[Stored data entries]
=== Section Start ===
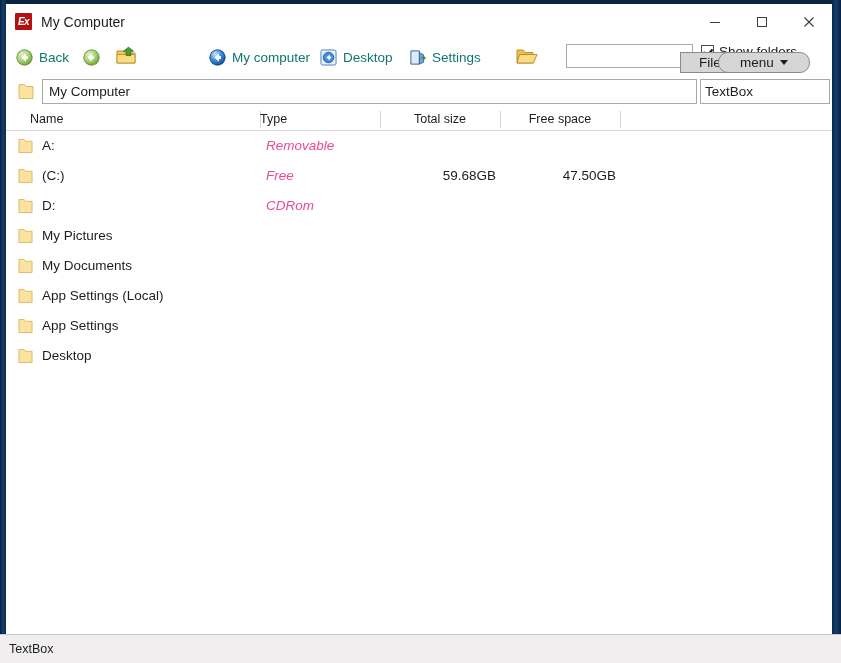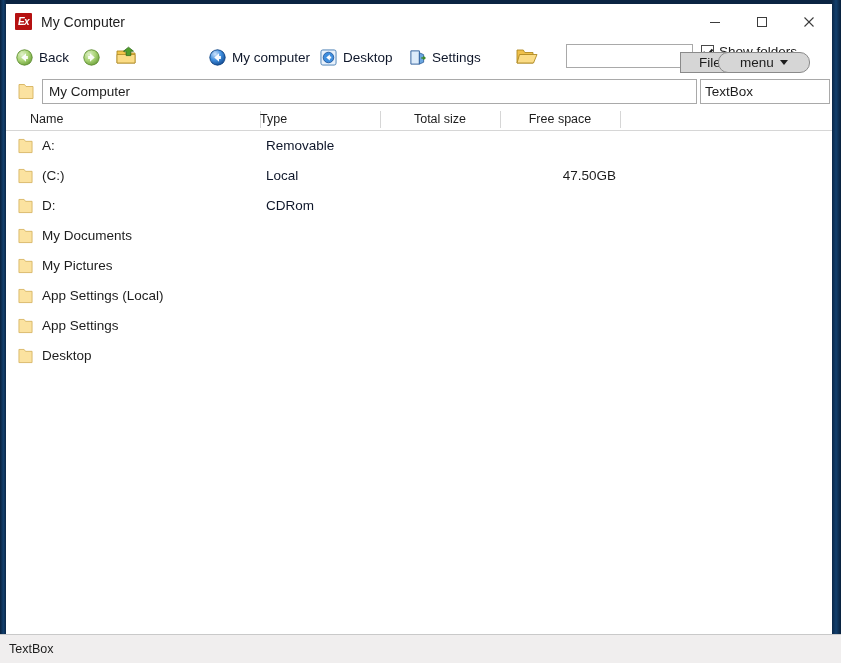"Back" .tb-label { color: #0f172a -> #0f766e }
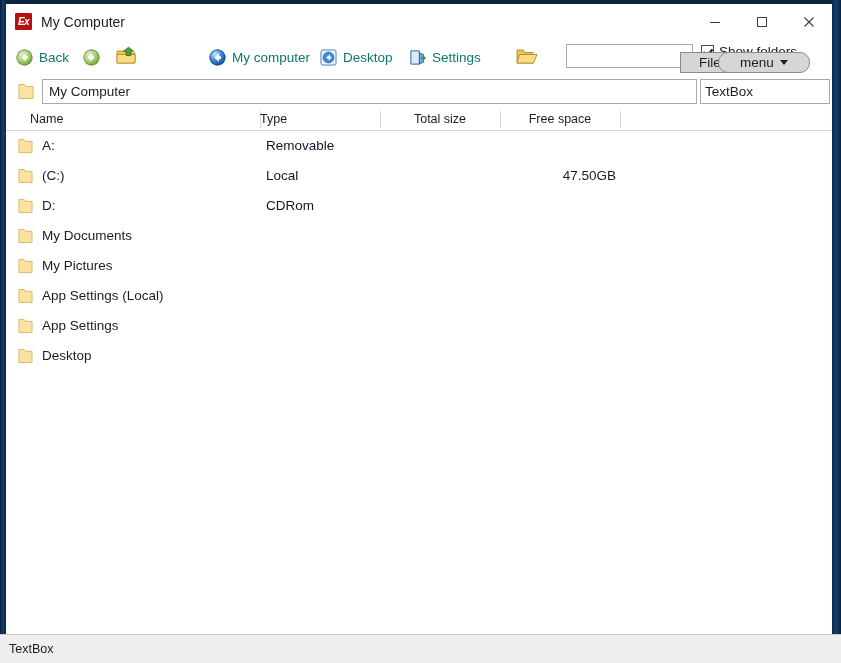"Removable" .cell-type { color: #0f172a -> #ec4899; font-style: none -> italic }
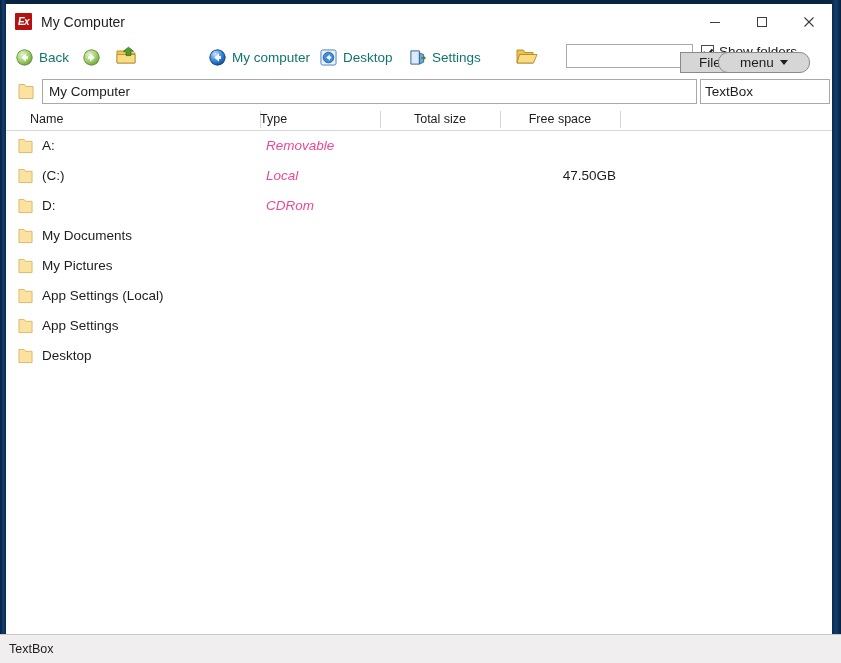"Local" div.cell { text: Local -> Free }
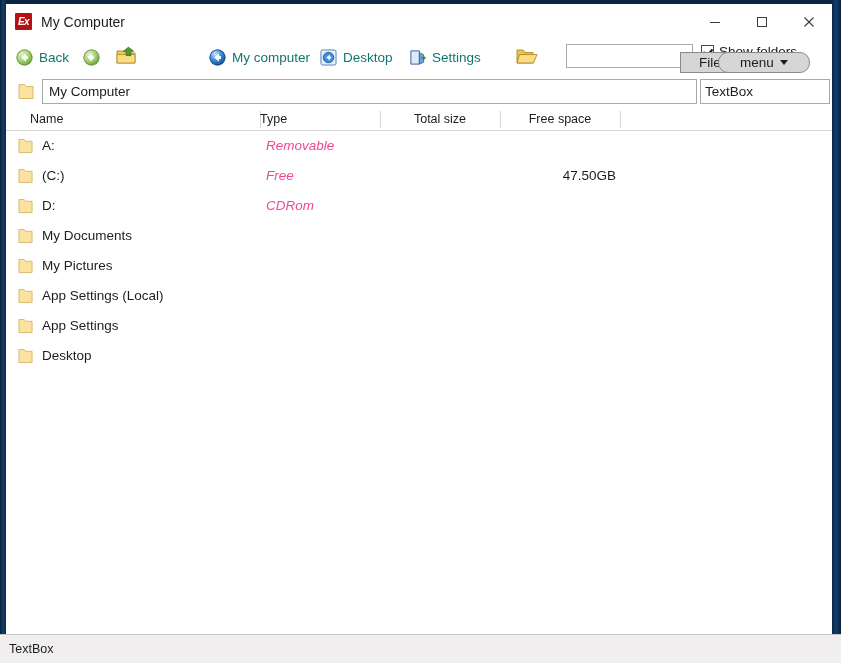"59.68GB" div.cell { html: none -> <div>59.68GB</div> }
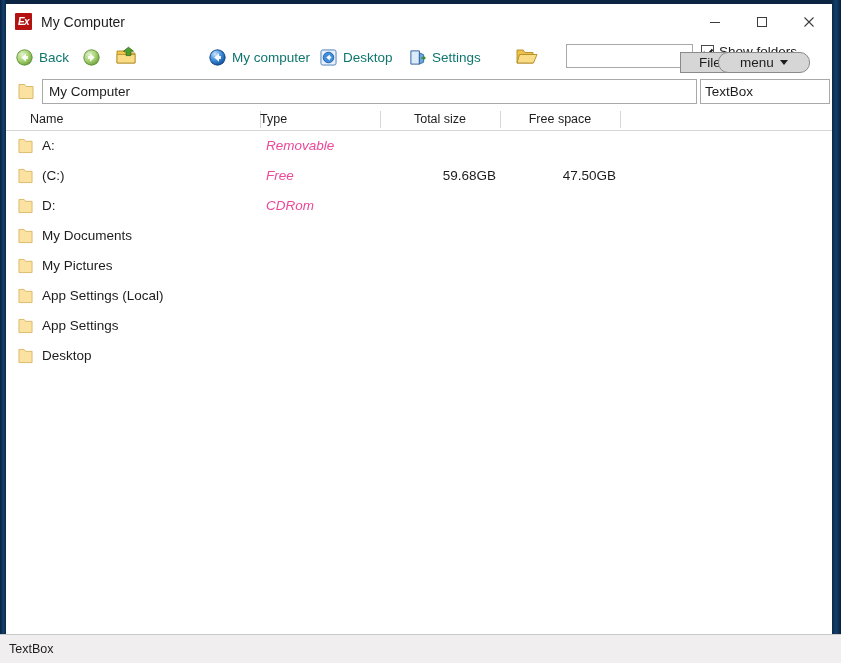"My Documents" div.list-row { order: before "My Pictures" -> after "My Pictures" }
=== Section End ===
**REQUIREMENT:** Copy each line of the records above without change, but do not include any picture.

**RESULT OF THE TASK:**
"Back" .tb-label { color: #0f172a -> #0f766e }
"Removable" .cell-type { color: #0f172a -> #ec4899; font-style: none -> italic }
"Local" div.cell { text: Local -> Free }
"59.68GB" div.cell { html: none -> <div>59.68GB</div> }
"My Documents" div.list-row { order: before "My Pictures" -> after "My Pictures" }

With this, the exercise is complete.